Yolunuz hiç Sıraselviler Caddesi'ndeki Pera Tiyatrosu’na düştü mü? Yazar-öğretmen-yönetici-oyuncu Nesrin Kazankaya’nın oyunlarından, Seyir Defteri/Julia, Dobrinya’da Düğün, Şerefe Hatıırlar’dan birini gördünüz mü? Görmediyseniz çok yazık etmişsiniz kendinize. Çünkü Kazankaya, her açıdan çoraklık yaşayan ülkemizde tiyatro sanatını diri tutmayı başaran ender insanlardan biri.
Her şeyden önce, söyleyecek ciddi sözü var, ve bunu elindeki anlatım yoluna, tiyatroya kusursuz biçimde yansıtmayı biliyor; oyunlarının gerek yazılışı, gerek sahneye konuşu, gerek oynanışı sözün tam anlamıyla coşturucu.
Son oyunu Profesör ve Hulahop’ta da yurdumuzun, dolayısıyla kendisinin canını yakan sorunları ele almış: Amerikancı 1980 darbesinden sonra yaşadığımız acılar, işkenceler, ele vermeler ve satıcıların eline düşen kadınlar. Önceki oyunlarındaki gibi dönemin gözde şarkılarıyla bezenmiş oyunda yalnız iki kişi var: ıssız bir yerde işletmecilik yapan bir hanım, arabası bozulup karda kışta oraya sığınan fizik profesörü. Apayrı dünyalarda yaşayan bu iki insan, karşılaştıklarında, anılarla, çağrışımlarla bütün geçmişlerini, sorunlarını, kişiliklerini gözümüzün önüne seriyor bir iki saat içinde. Onların sorunları, aslında hepimizin, bütün insanların sorunları.
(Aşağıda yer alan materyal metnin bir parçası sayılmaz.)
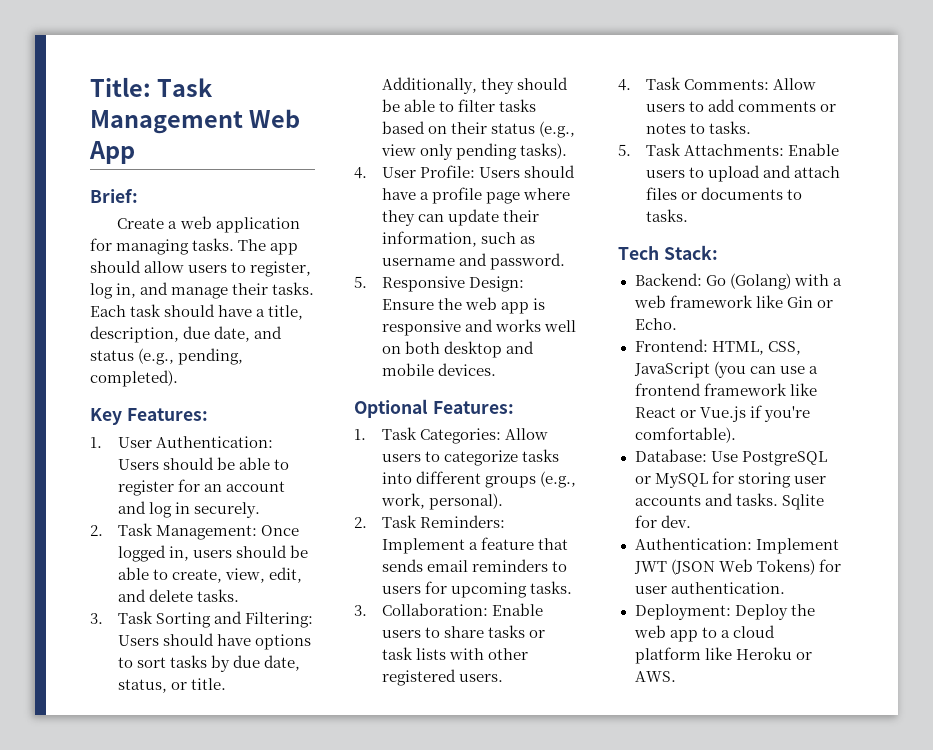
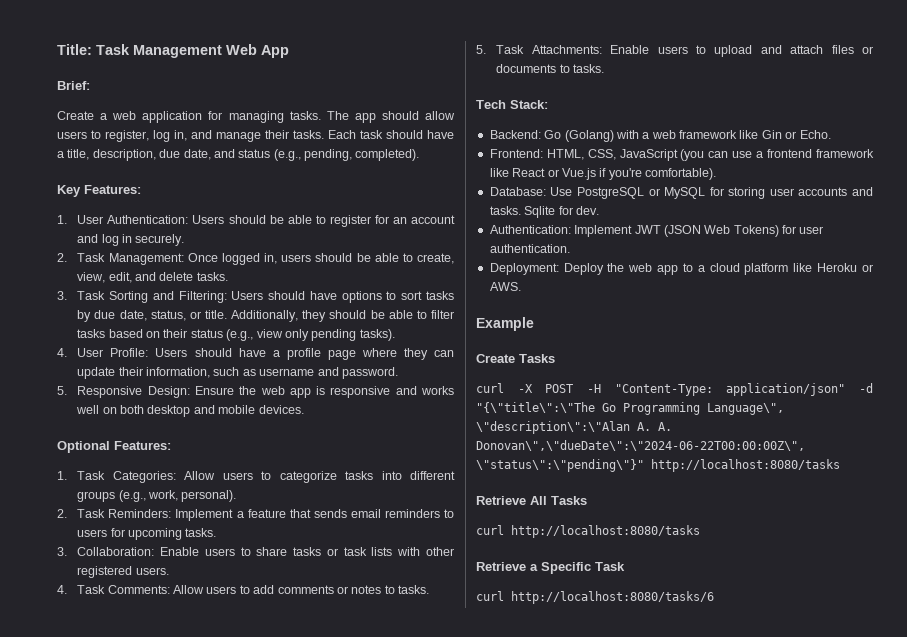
+ Example
+ Create Tasks
+ curl -X POST -H "Content-Type: application/json" -d "{\"title\":\"The Go Programming Language\", \"description\":\"Alan A. A. Donovan\",\"dueDate\":\"2024-06-22T00:00:00Z\", \"status\":\"pending\"}" http://localhost:8080/tasks
+ Retrieve All Tasks
+ curl http://localhost:8080/tasks
+ Retrieve a Specific Task
+ curl http://localhost:8080/tasks/6

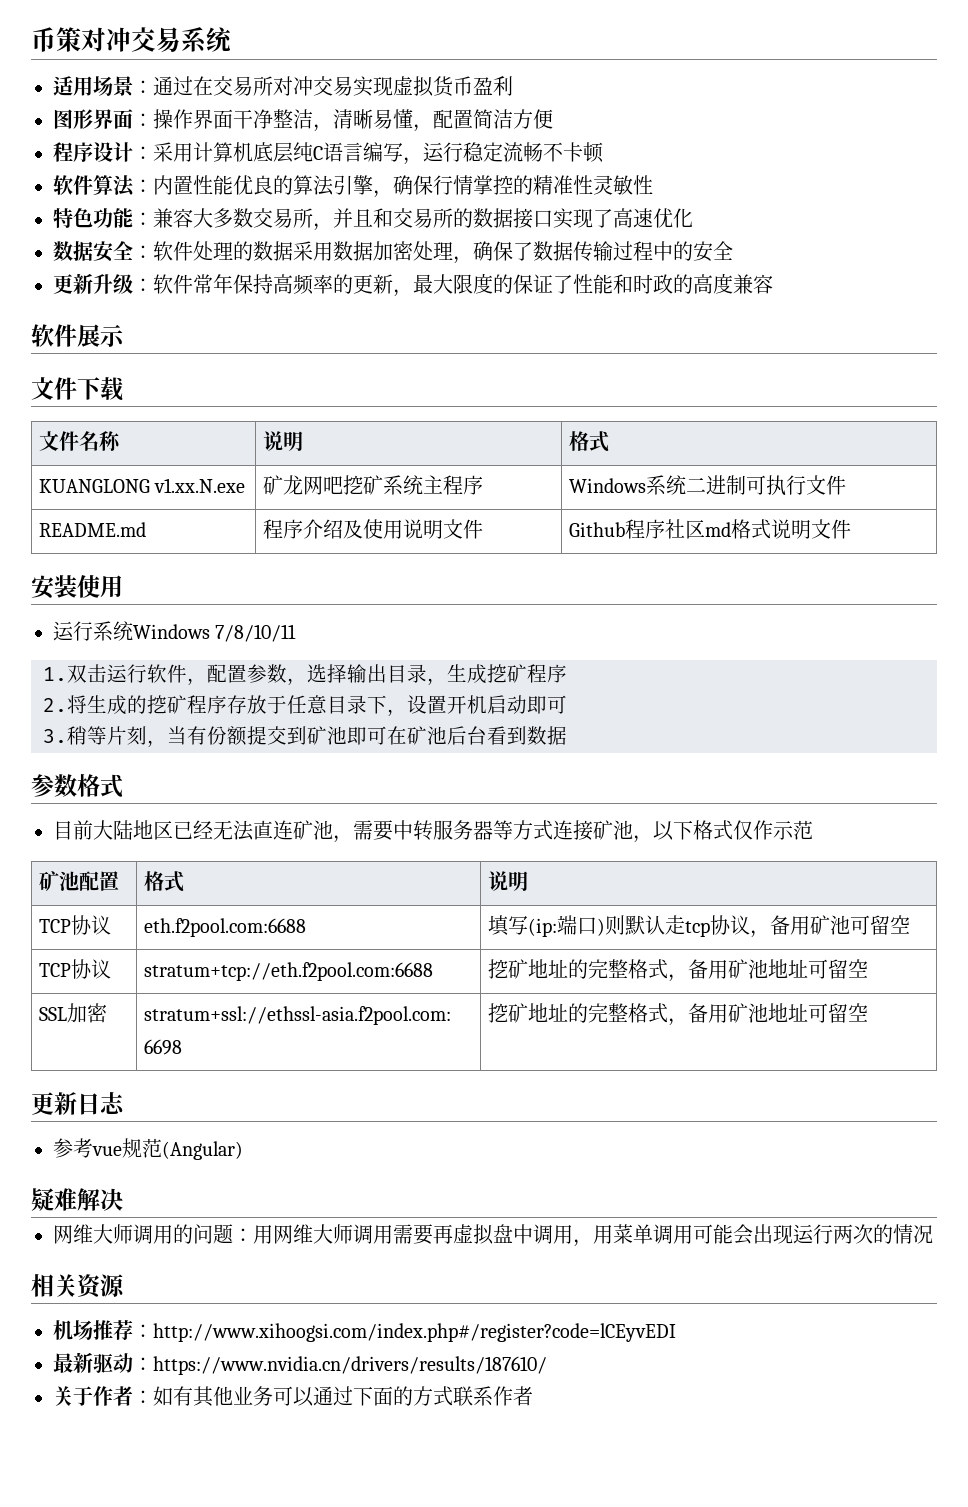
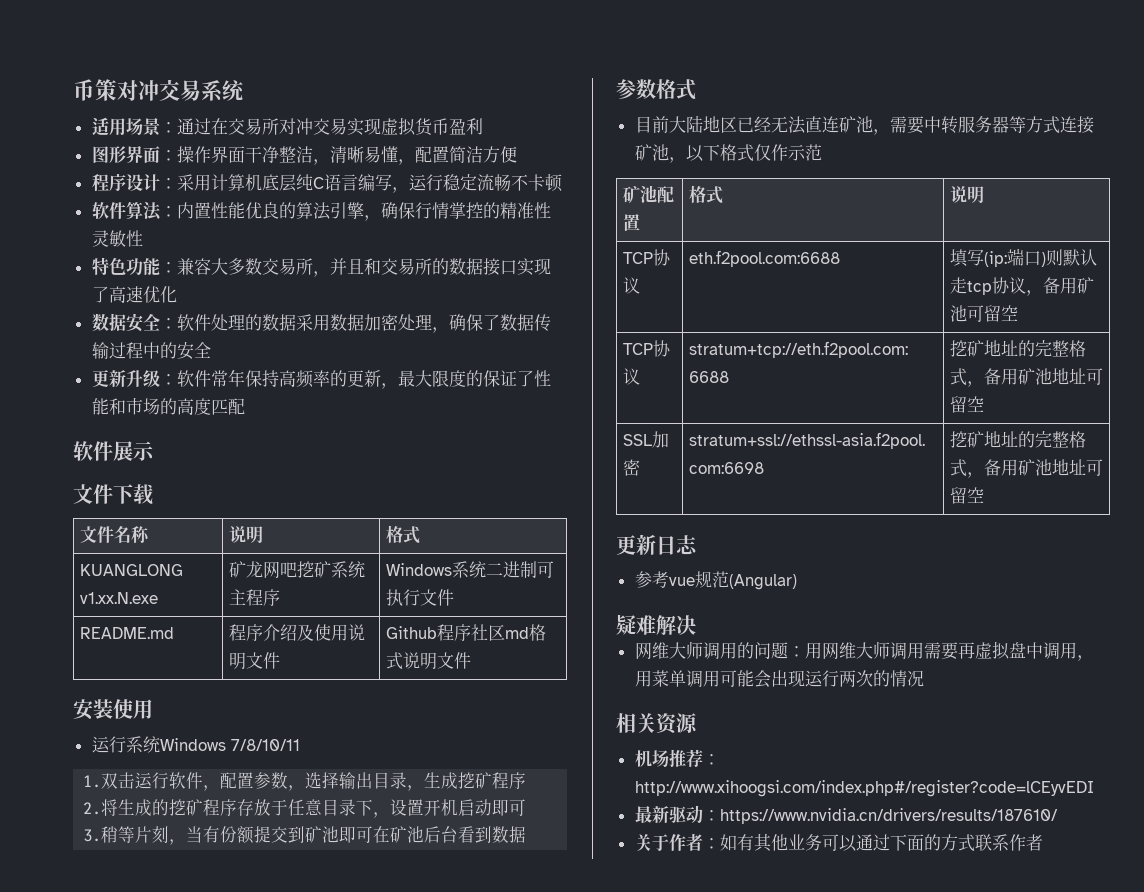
- 更新升级：软件常年保持高频率的更新，最大限度的保证了性能和时政的高度兼容
+ 更新升级：软件常年保持高频率的更新，最大限度的保证了性能和市场的高度匹配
Bundan fazlasını anlatmayayım; hemen koşun bu nitelikli oyunu görmeye, Nesrin Kazankaya’nın içten arayışını izlemeye.
Bânû Avar’ın Sınırlar Arasında’sının geçen haftaki bölümü ‘Lübnan’ı görebildiniz mi? Bildiğiniz açık, yüklü bilinciyle Lübnan’ı, Ortadoğu’yu, orada oynanan oyunları anlattı. Anlattıkları aslında hepimizin, yöre halklarının her gün yaşadıkları, daha doğrusu onlara yaşatılanlar; ama Goethe’nin ünlü sözünü biliyorsunuzdur: Nedir en zor şey? görmek gözünün önündekini!
Sevgili Bânû Avar bunu kusursuz becerenlerden ; bu bölümde de öyle yaptı: Lübnan’ın acılarını, içine atıldığı kazanı bütün açıklığıyla ortaya koydu. Vurguladığı doğrular, olgular arasında biri çok çarpıcı, öğreticiydi: Fransızlar, Osmanlı’nın hoşgörüsünden yararlanarak, daha 17. Yüzyıl’da gelmişler Lübnan’a. Geldikten sonra, 1492’den beri bütün dünyada uyguladıkları cicili bicili süslü sözlerin ardına gizlenmiş kıyımı, soygunu, karıştırmayı burada da yürürlüğe koymuşlar. 1943’te – sanırım istemeyerek – çıkıp giderken öyle bir Anayasa yapmışlar ki, Lübnan’da yaşayan üç büyük kümeyi sonsuza dek çatışma içinde yaşatacak bir reçete bırakmışlar: Devlet Başkanı ayrı dinden, başbakan ayrı, meclis başkanı ayrı.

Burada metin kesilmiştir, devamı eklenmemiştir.